_Exercise details_:
Looking at the data, count the lines where the word "Premier" occurs and answer with only the number.

►

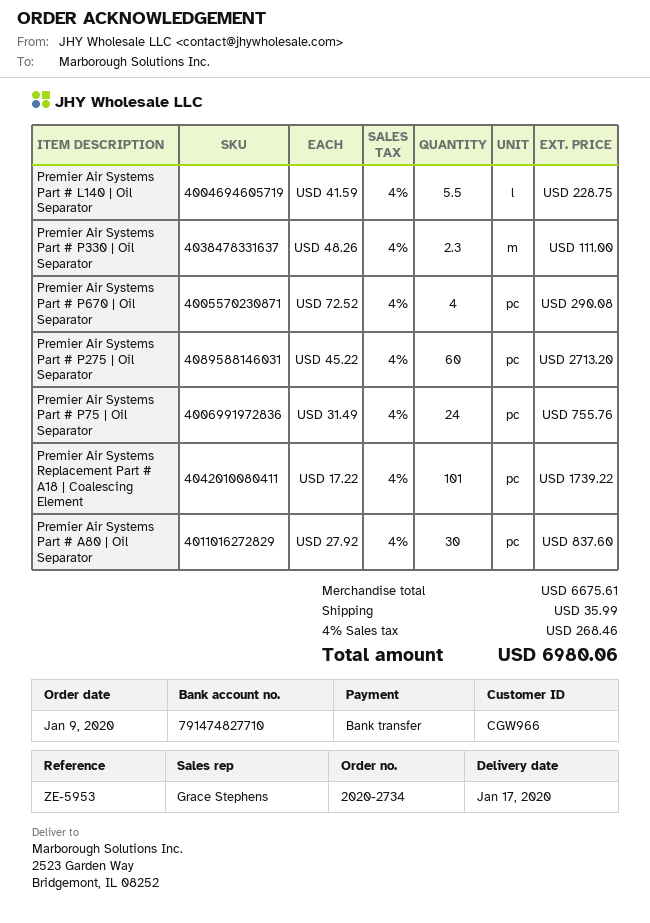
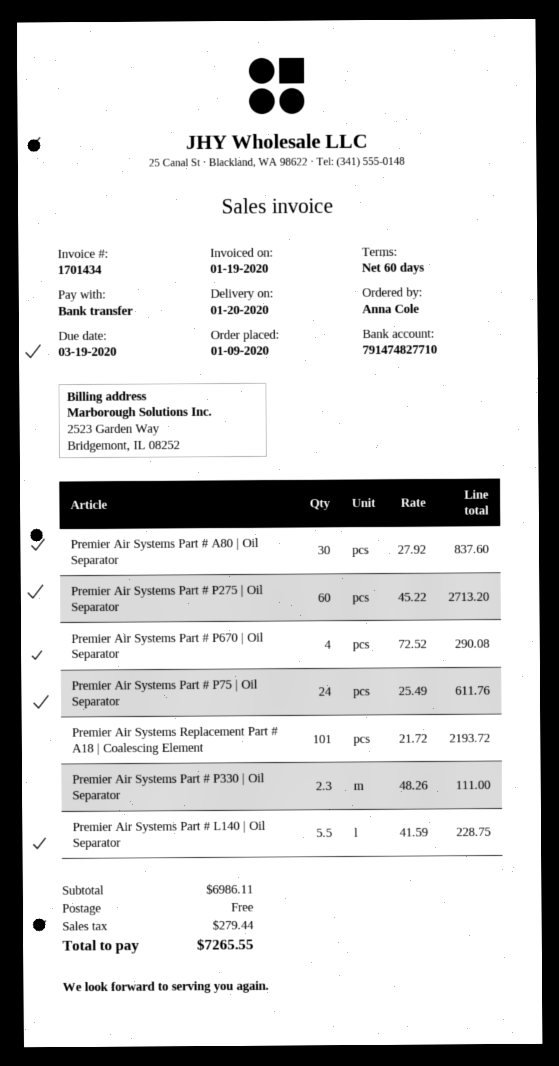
delivery date: 2020-01-17 -> 2020-01-20
Premier Air Systems Part # P75 | Oil Separator: 24 x 31.49 = 755.76 -> 24 x 25.49 = 611.76
Premier Air Systems Replacement Part # A18 | Coalescing Element: 101 x 17.22 = 1739.22 -> 101 x 21.72 = 2193.72
subtotal: 6675.61 -> 6986.11
shipping: 35.99 -> 0.00
tax: 268.46 -> 279.44
total: 6980.06 -> 7265.55

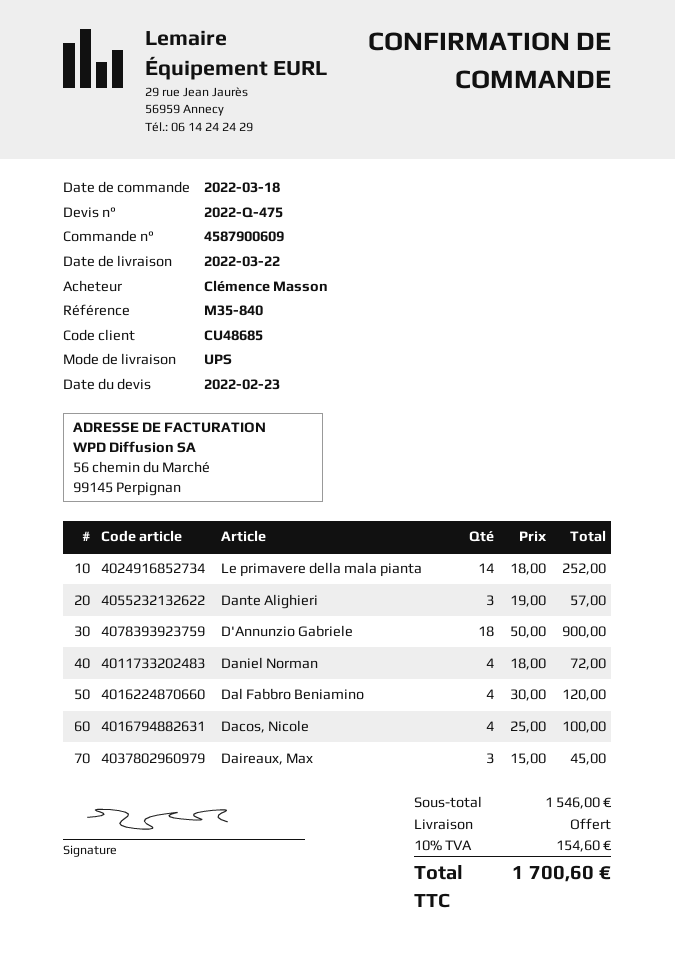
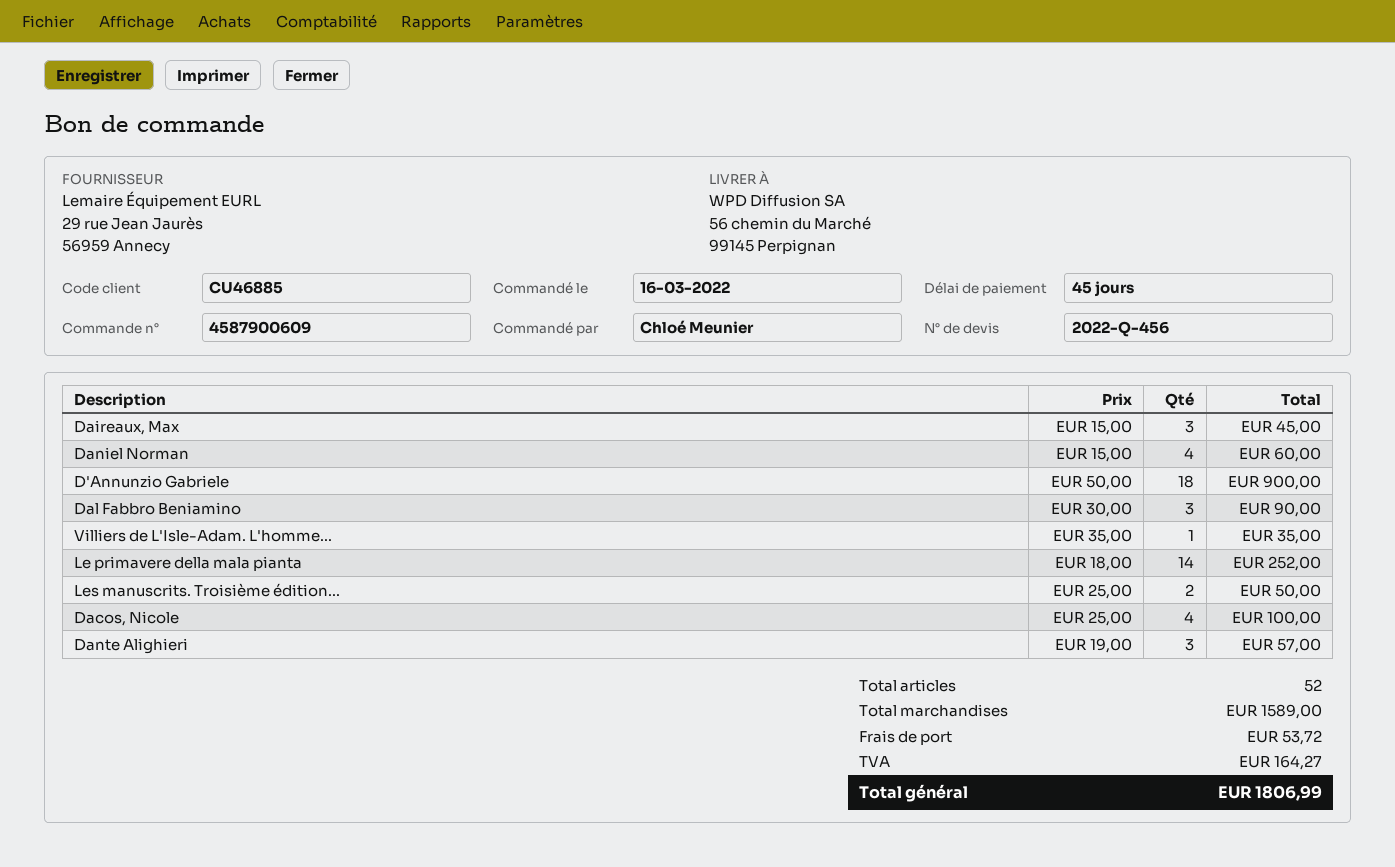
quote number: 2022-Q-475 -> 2022-Q-456
order date: 2022-03-18 -> 2022-03-16
customer number: CU48685 -> CU46885
ordered by: Clémence Masson -> Chloé Meunier
Daniel Norman: 4 x 18.00 = 72.00 -> 4 x 15.00 = 60.00
Dal Fabbro Beniamino: 4 x 30.00 = 120.00 -> 3 x 30.00 = 90.00
Villiers de L'Isle-Adam. L'homme...: none -> 1 x 35.00 = 35.00
Les manuscrits. Troisième édition...: none -> 2 x 25.00 = 50.00
subtotal: 1546.00 -> 1589.00
shipping: 0.00 -> 53.72
tax: 154.60 -> 164.27
total: 1700.60 -> 1806.99

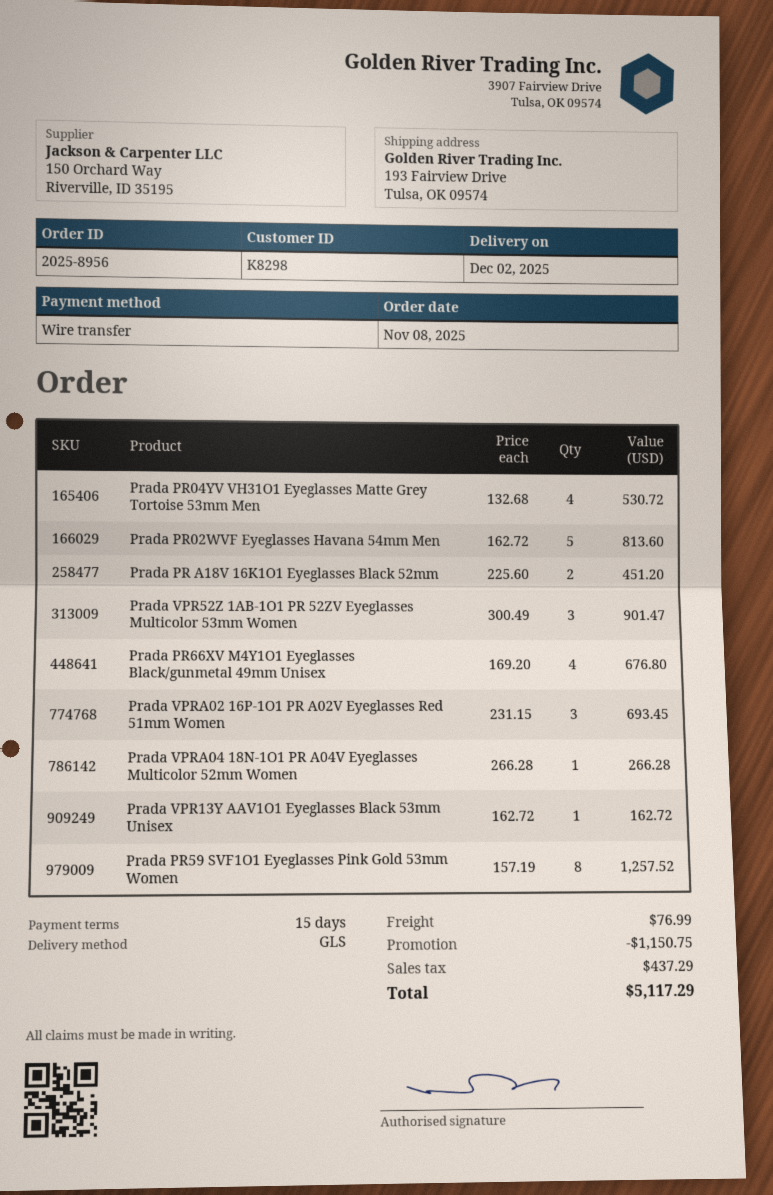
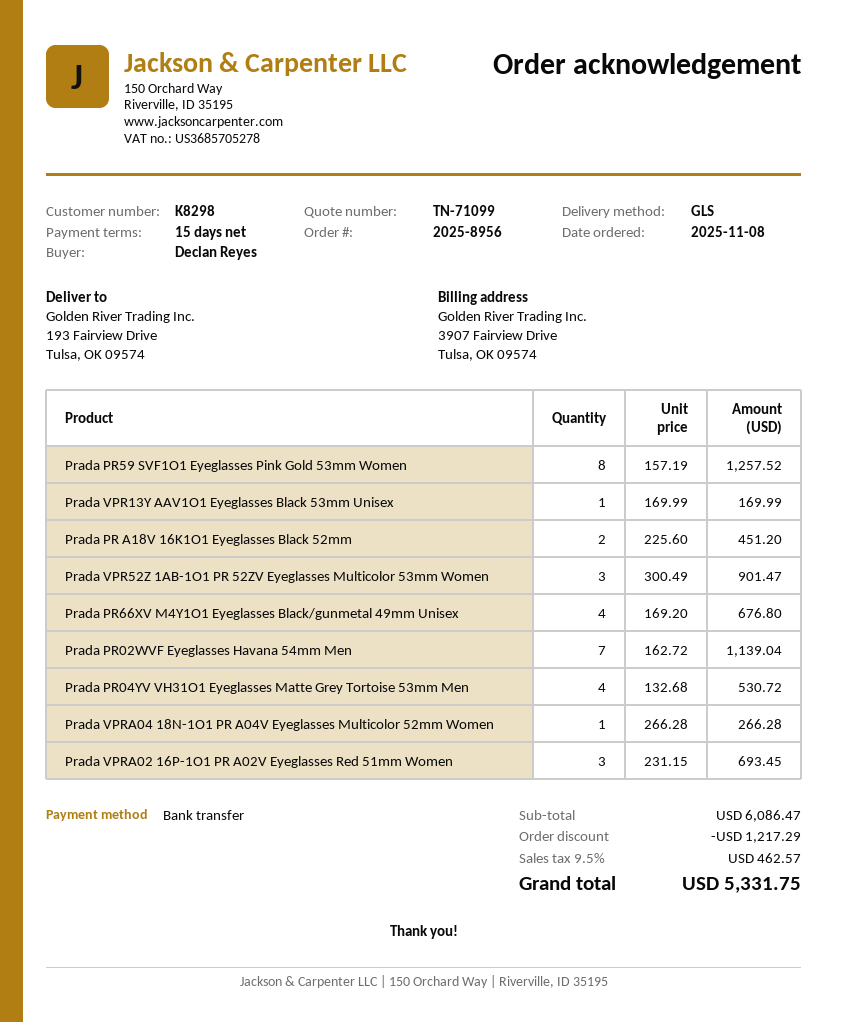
Prada PR02WVF Eyeglasses Havana 54mm Men: 5 x 162.72 = 813.60 -> 7 x 162.72 = 1139.04
Prada VPR13Y AAV1O1 Eyeglasses Black 53mm Unisex: 1 x 162.72 = 162.72 -> 1 x 169.99 = 169.99
discount: 1150.75 -> 1217.29
shipping: 76.99 -> none
tax: 437.29 -> 462.57
total: 5117.29 -> 5331.75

◄

_Response_:
2